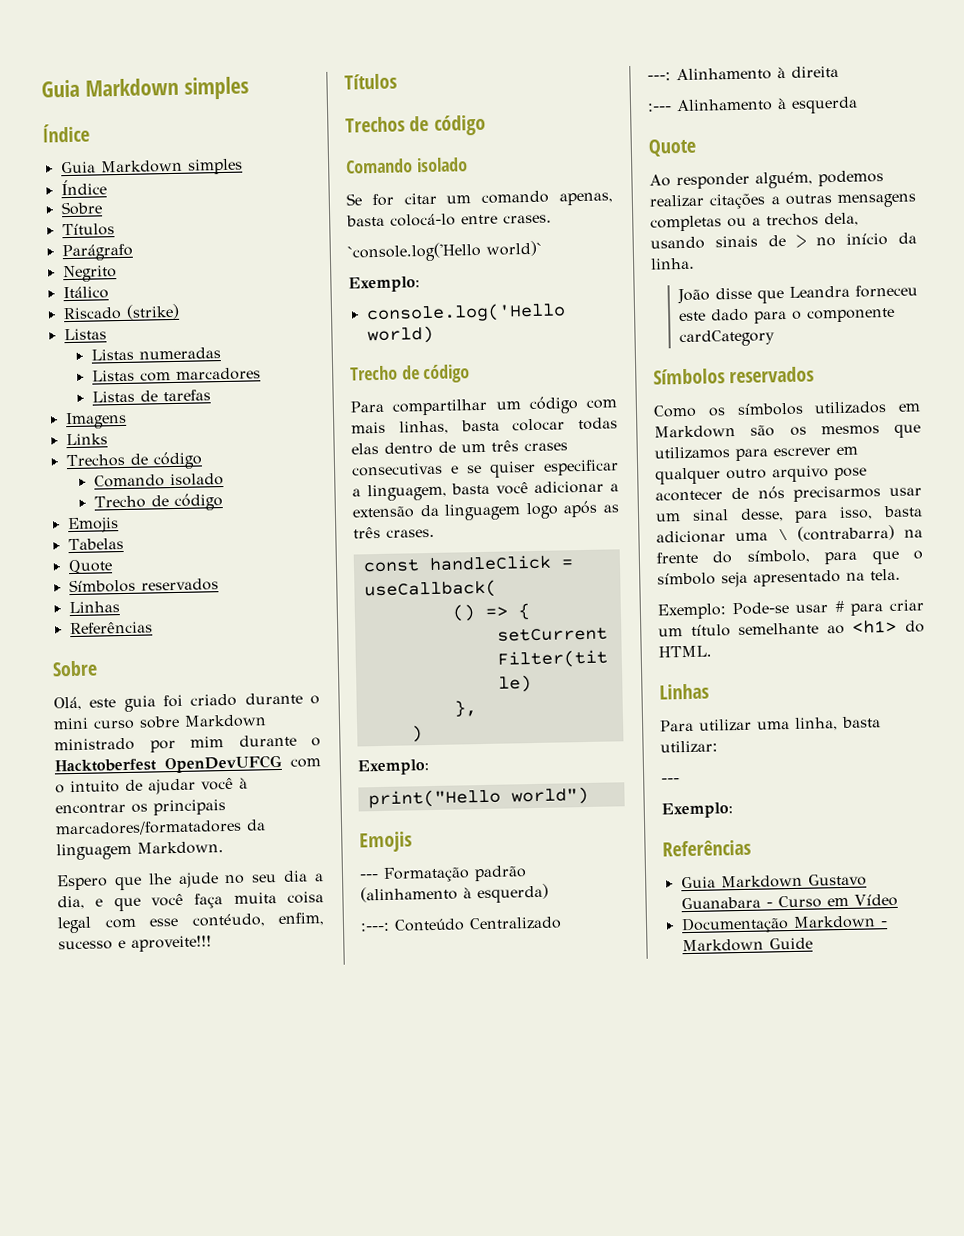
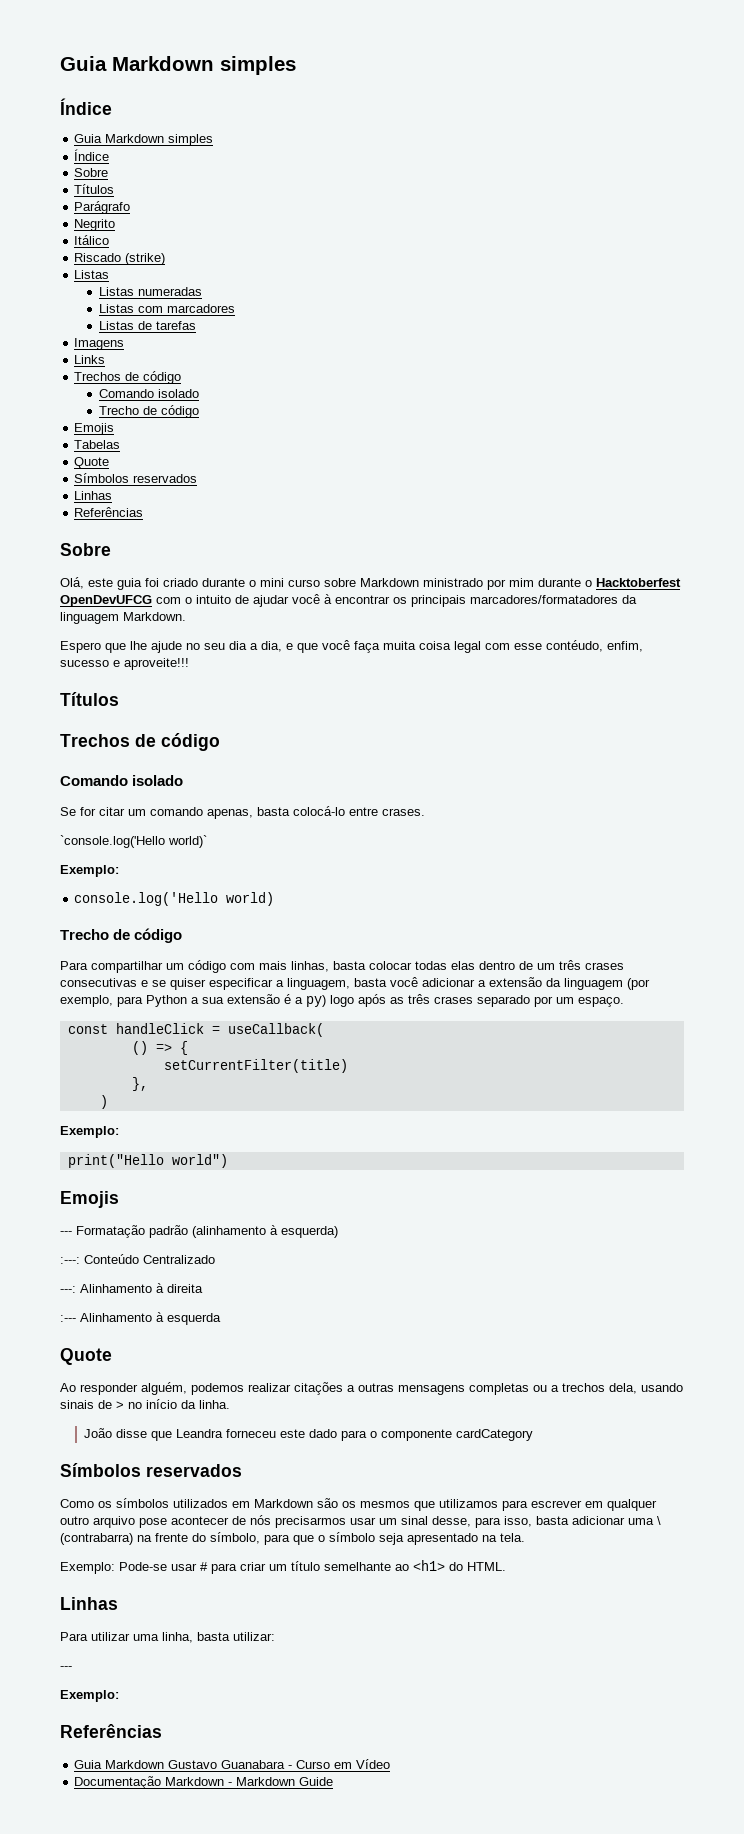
[525,500,619,520] [353,526,435,539] logo após as três crases. -> [627,978,650,990] [60,994,624,1007] (por exemplo, para Python a sua extensão é a py) logo após as três crases separado por um espaço.

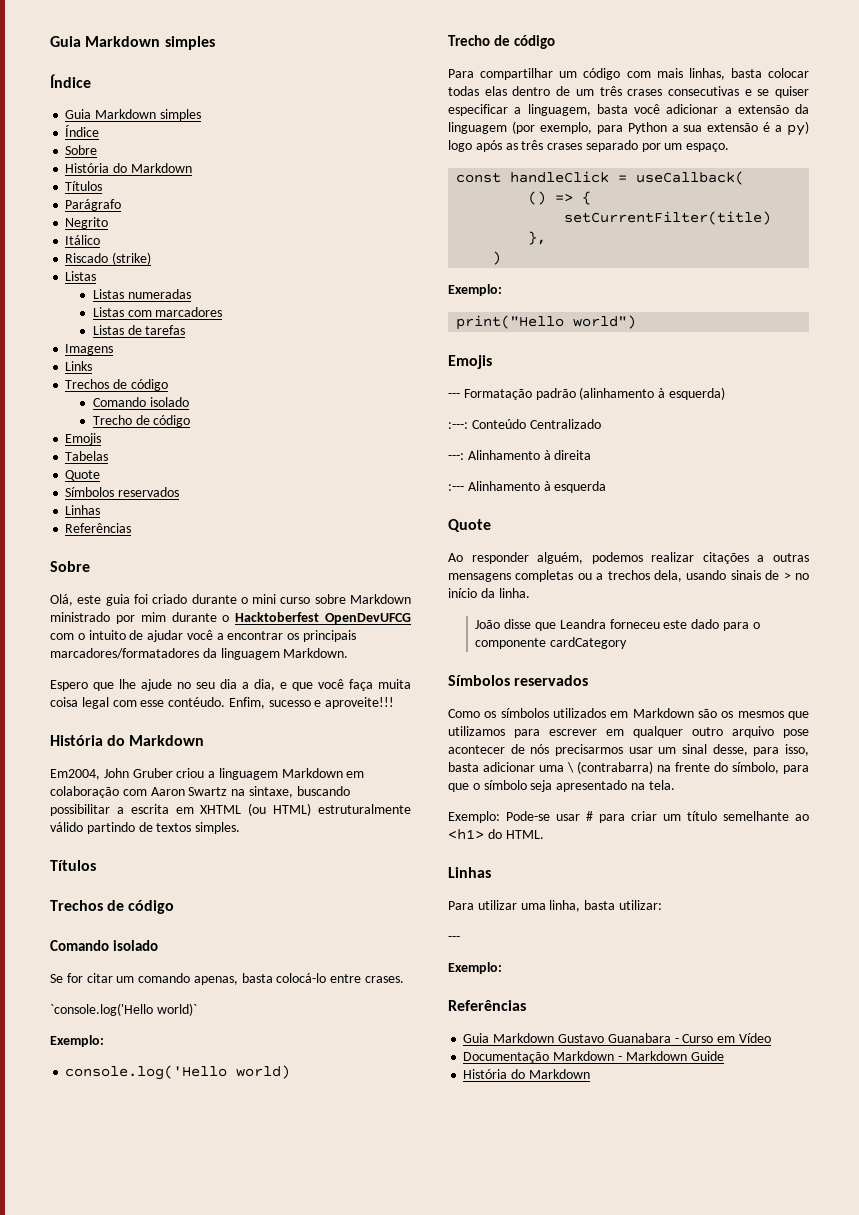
(109, 172) none -> [65,163,192,173] // História do Markdown
[324,594,332,604] à -> [216,633,224,640] a
[546,640,643,652] contéudo, enfim, -> [168,697,265,709] contéudo. Enfim,
(189, 664) none -> [50,735,205,746] [50,768,365,780] [50,786,350,798] [50,803,411,816] [50,822,241,834] // História do Markdown // Em2004, John Gruber criou a linguagem Markdown em colaboração com Aaron Swartz na sintaxe, buscando possibilitar a escrita em XHTML (ou HTML) estruturalmente válido partindo de textos simples.
(334, 1781) none -> [463,1069,590,1079] // História do Markdown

* **EXERCISE GOAL**: Without the pictures, write out every entry exactly as it appears.

* **SOLUTION FOR THIS TASK**:
[525,500,619,520] [353,526,435,539] logo após as três crases. -> [627,978,650,990] [60,994,624,1007] (por exemplo, para Python a sua extensão é a py) logo após as três crases separado por um espaço.

(109, 172) none -> [65,163,192,173] // História do Markdown
[324,594,332,604] à -> [216,633,224,640] a
[546,640,643,652] contéudo, enfim, -> [168,697,265,709] contéudo. Enfim,
(189, 664) none -> [50,735,205,746] [50,768,365,780] [50,786,350,798] [50,803,411,816] [50,822,241,834] // História do Markdown // Em2004, John Gruber criou a linguagem Markdown em colaboração com Aaron Swartz na sintaxe, buscando possibilitar a escrita em XHTML (ou HTML) estruturalmente válido partindo de textos simples.
(334, 1781) none -> [463,1069,590,1079] // História do Markdown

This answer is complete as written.